The research questions to be addressed as part of the review protocol using the literature

review include:

(1) What are the appropriate clinical indications for medically necessary vitamin D testing?

(2) What is the effectiveness of vitamin D testing in improving outcomes in each target

population?

(3) What are the safety and quality implications (including morbidity, mortality and patient

satisfaction) associated with vitamin D testing in each target population?

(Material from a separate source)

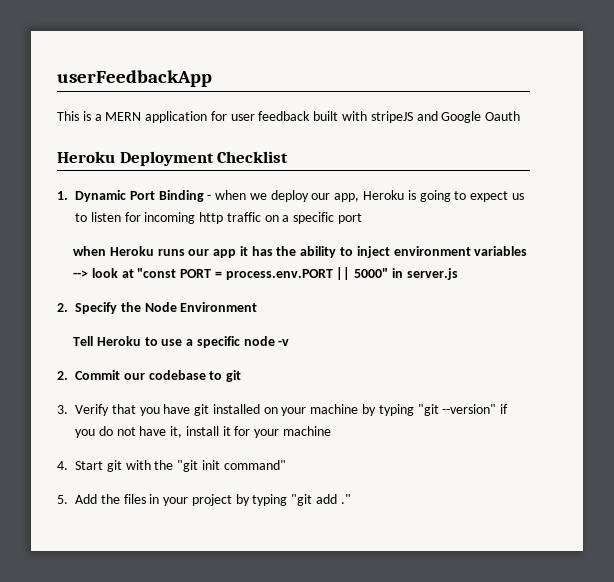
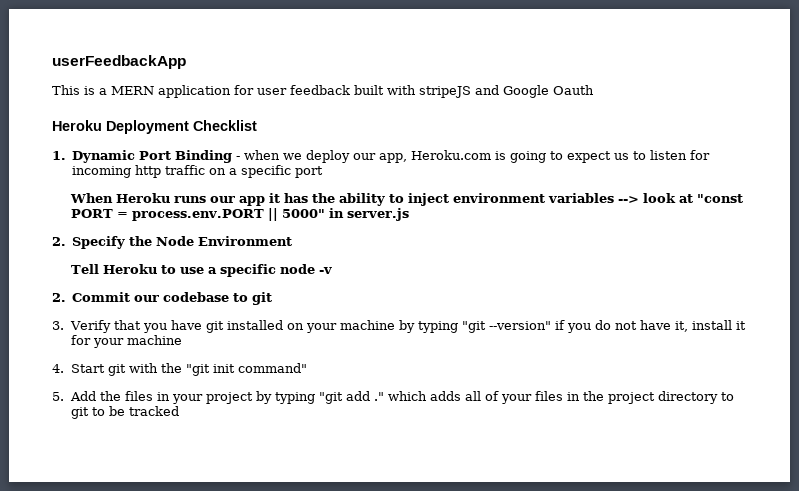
[363,190,405,200] Heroku -> [411,150,492,160] Heroku.com
[72,246,106,256] when -> [69,193,113,203] When
(351, 499) none -> [387,391,734,404] [70,406,179,419] which adds all of your files in the project directory to git to be tracked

(4) How do safety and quality outcomes of vitamin D testing vary according to:

a. the difference in testing methodologies?

b. frequency of testing?

(5) What is the evidence regarding the cost implications associated with vitamin D testing

services in each target population?

16

MBS data

MBS data are available for MBS item numbers 66608 and 66609 since the early 1990s. A

brief review of the available MBS data for the purposes of drafting the Vitamin D Testing

Protocol identified an overall increase in claims for vitamin D testing, particularly for item

number 66608. The clinical/research questions to be addressed as part of the review using

MBS data include:

a. How frequent are claims for the MBS item numbers 66608 and 66609?

b. Are there any age, sex, temporal or geographic trends associated with usage of these

item numbers?

c. What are the characteristics of patients undergoing vitamin D testing?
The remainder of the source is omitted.